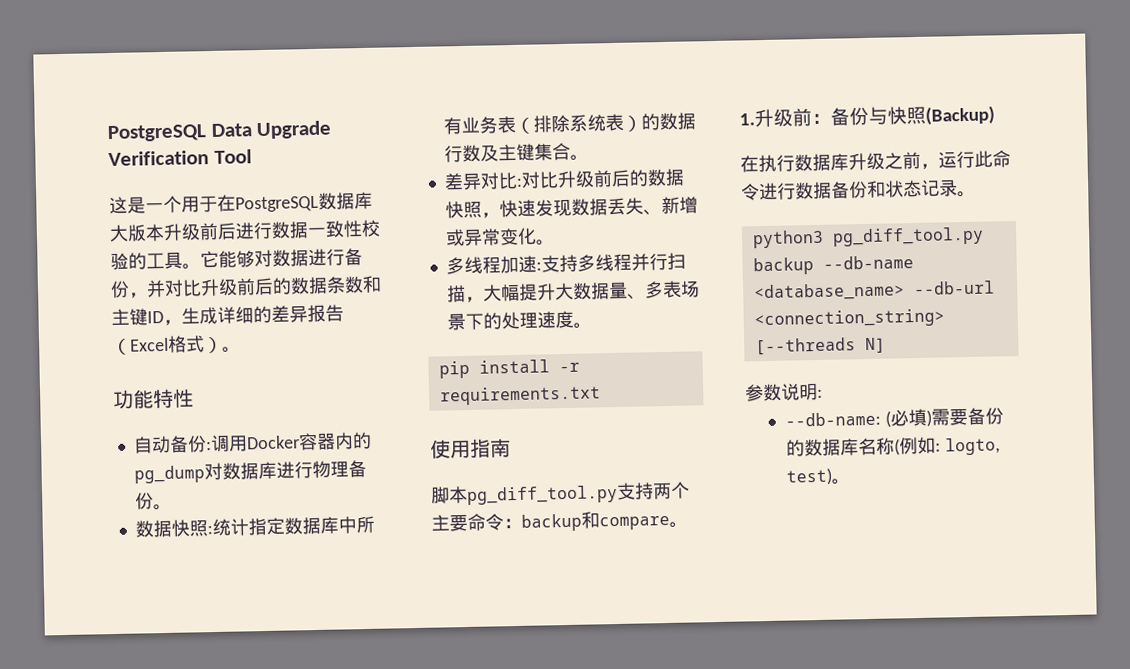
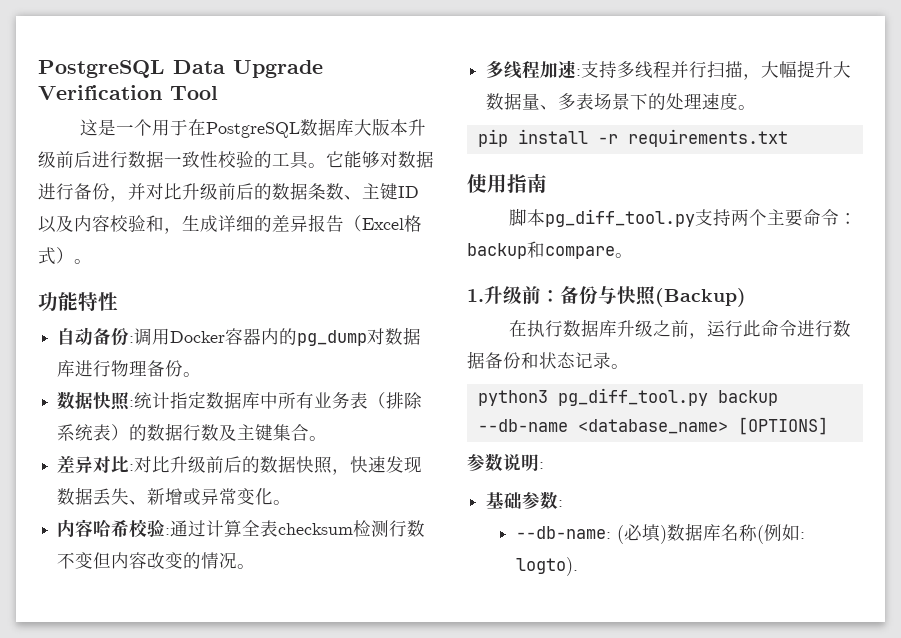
- 它能够对数据进行备份，并对比升级前后的数据条数和主键ID，生成详细的差异报告（Excel格式）。
+ 它能够对数据进行备份，并对比升级前后的数据条数、主键ID以及内容校验和，生成详细的差异报告（Excel格式）。
+ 内容哈希校验:通过计算全表checksum检测行数不变但内容改变的情况。
- python3 pg_diff_tool.py backup --db-name <database_name> --db-url <connection_string> [--threads N]
+ python3 pg_diff_tool.py backup --db-name <database_name> [OPTIONS]
+ 基础参数:
- --db-name: (必填)需要备份的数据库名称(例如: logto, test)。
+ --db-name: (必填)数据库名称(例如: logto).

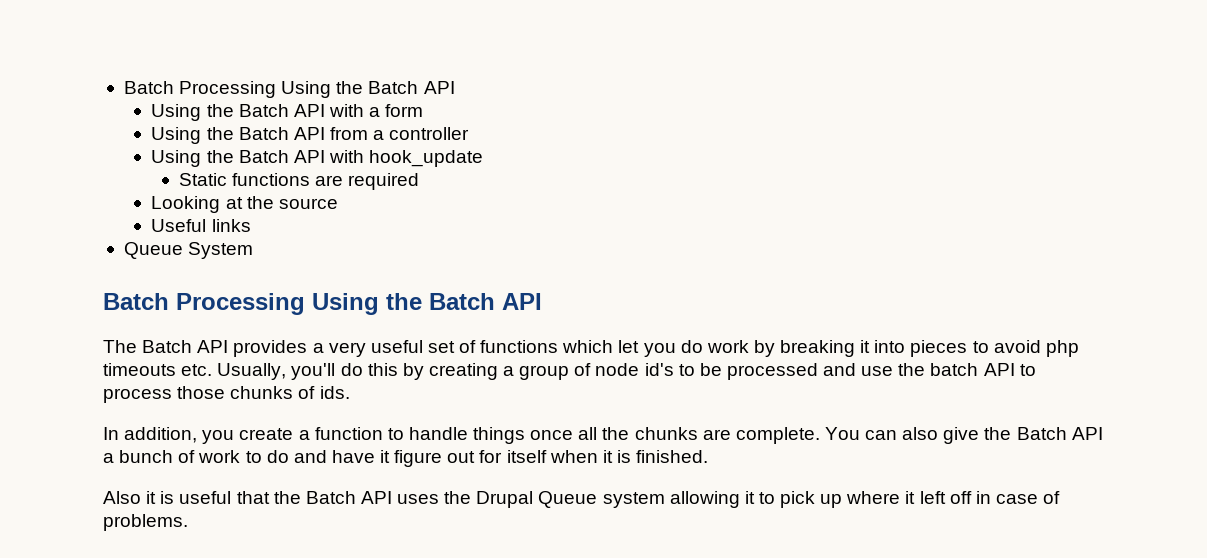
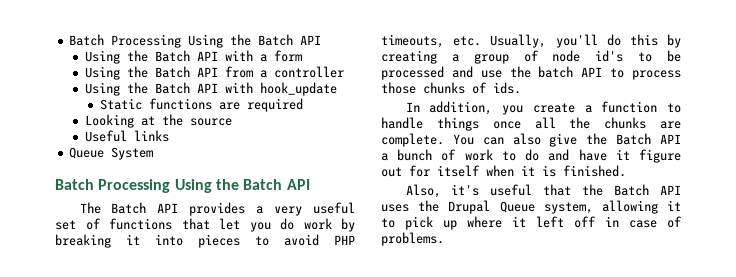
- The Batch API provides a very useful set of functions which let you do work by breaking it into pieces to avoid php timeouts etc. Usually, you'll do this by creating a group of node id's to be processed and use the batch API to process those chunks of ids.
+ The Batch API provides a very useful set of functions that let you do work by breaking it into pieces to avoid PHP timeouts, etc. Usually, you'll do this by creating a group of node id's to be processed and use the batch API to process those chunks of ids.
- Also it is useful that the Batch API uses the Drupal Queue system allowing it to pick up where it left off in case of problems.
+ Also, it's useful that the Batch API uses the Drupal Queue system, allowing it to pick up where it left off in case of problems.

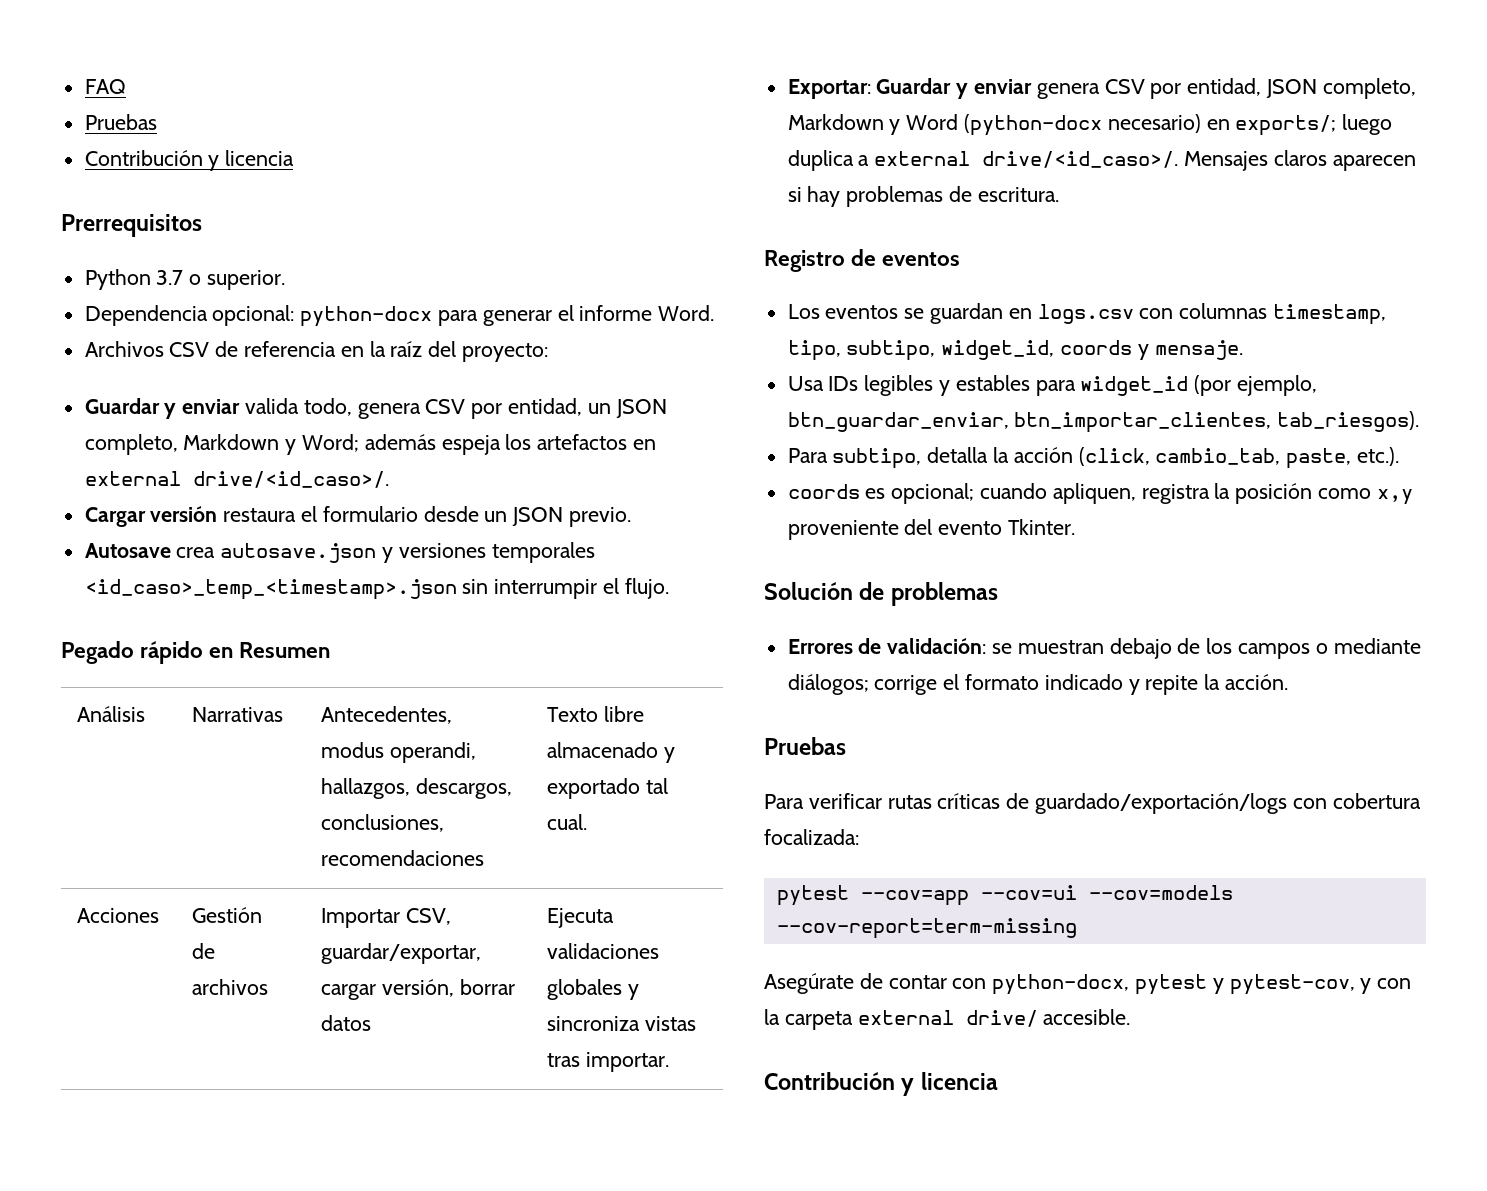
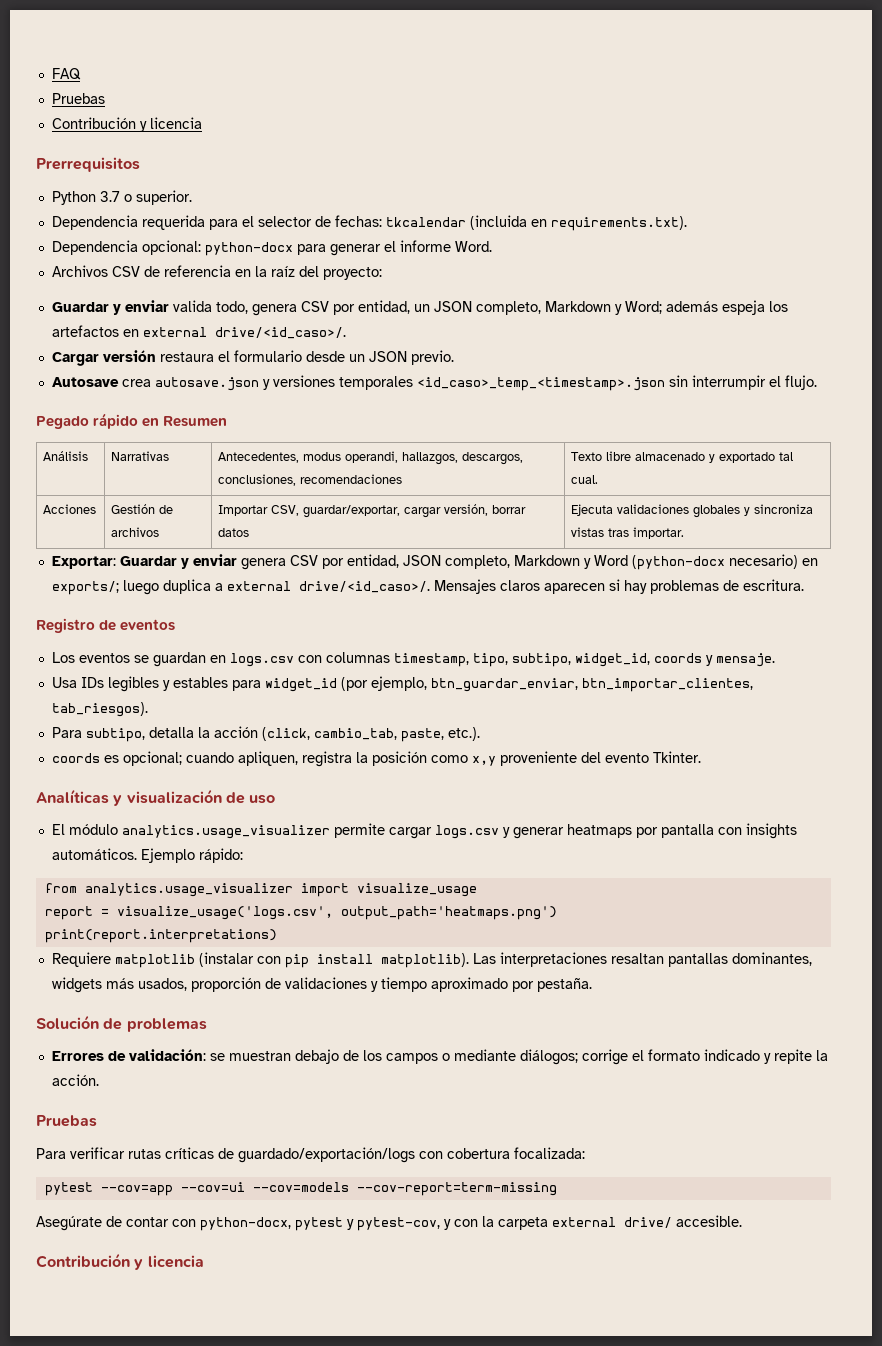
+ Dependencia requerida para el selector de fechas: tkcalendar (incluida en requirements.txt).
+ Analíticas y visualización de uso
+ El módulo analytics.usage_visualizer permite cargar logs.csv y generar heatmaps por pantalla con insights automáticos. Ejemplo rápido:
+ from analytics.usage_visualizer import visualize_usage
+ report = visualize_usage('logs.csv', output_path='heatmaps.png')
+ print(report.interpretations)
+ Requiere matplotlib (instalar con pip install matplotlib). Las interpretaciones resaltan pantallas dominantes, widgets más usados, proporción de validaciones y tiempo aproximado por pestaña.

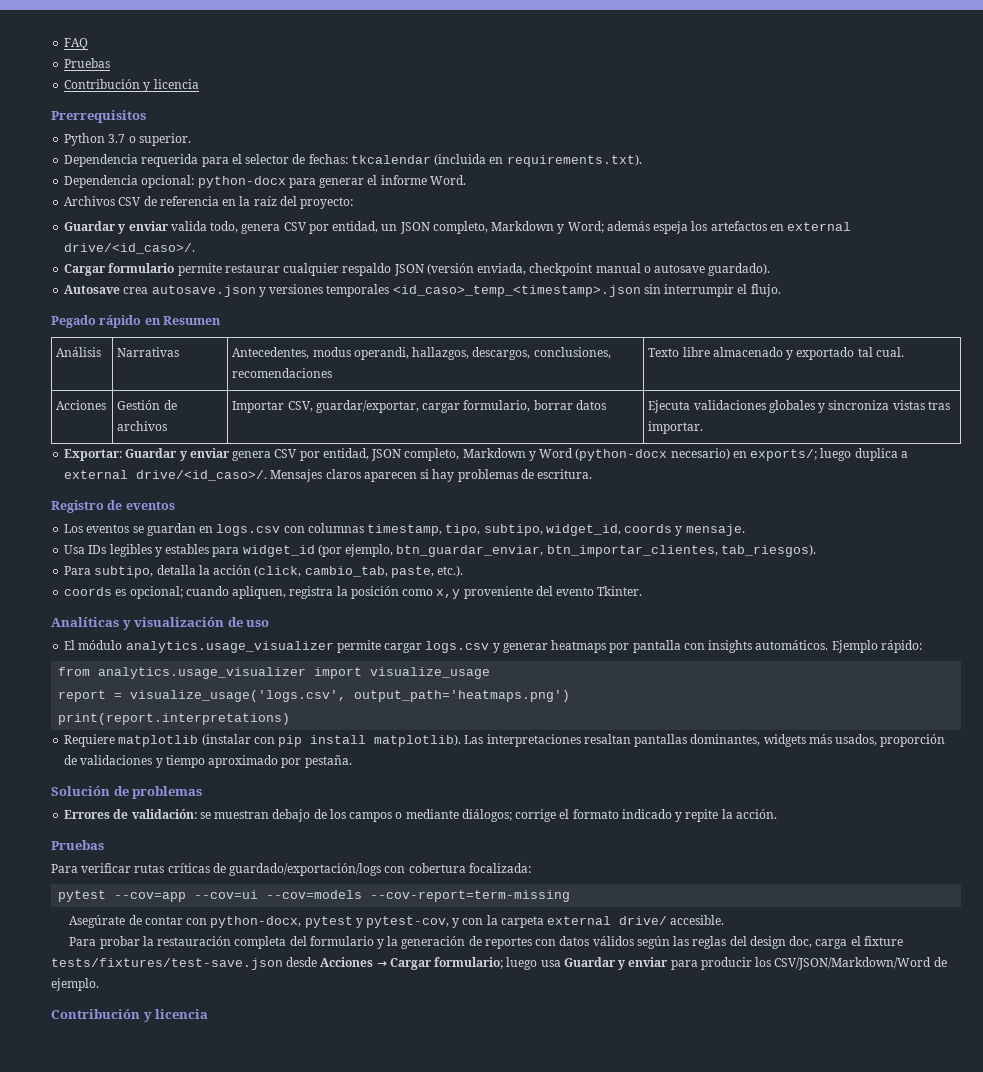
- Cargar versión restaura el formulario desde un JSON previo.
+ Cargar formulario permite restaurar cualquier respaldo JSON (versión enviada, checkpoint manual o autosave guardado).
- Acciones | Gestión de archivos | Importar CSV, guardar/exportar, cargar versión, borrar datos | Ejecuta validaciones globales y sincroniza vistas tras importar.
+ Acciones | Gestión de archivos | Importar CSV, guardar/exportar, cargar formulario, borrar datos | Ejecuta validaciones globales y sincroniza vistas tras importar.
+ Para probar la restauración completa del formulario y la generación de reportes con datos válidos según las reglas del design doc, carga el fixture tests/fixtures/test-save.json desde Acciones → Cargar formulario; luego usa Guardar y enviar para producir los CSV/JSON/Markdown/Word de ejemplo.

**What needs to be done**
Copy the lines above between the one holding "(incluida en requirements.txt)." and the one holding "o autosave guardado).", inclusive. Drop the pictures.

**Output of the task**
+ Dependencia requerida para el selector de fechas: tkcalendar (incluida en requirements.txt).
+ Analíticas y visualización de uso
+ El módulo analytics.usage_visualizer permite cargar logs.csv y generar heatmaps por pantalla con insights automáticos. Ejemplo rápido:
+ from analytics.usage_visualizer import visualize_usage
+ report = visualize_usage('logs.csv', output_path='heatmaps.png')
+ print(report.interpretations)
+ Requiere matplotlib (instalar con pip install matplotlib). Las interpretaciones resaltan pantallas dominantes, widgets más usados, proporción de validaciones y tiempo aproximado por pestaña.

- Cargar versión restaura el formulario desde un JSON previo.
+ Cargar formulario permite restaurar cualquier respaldo JSON (versión enviada, checkpoint manual o autosave guardado).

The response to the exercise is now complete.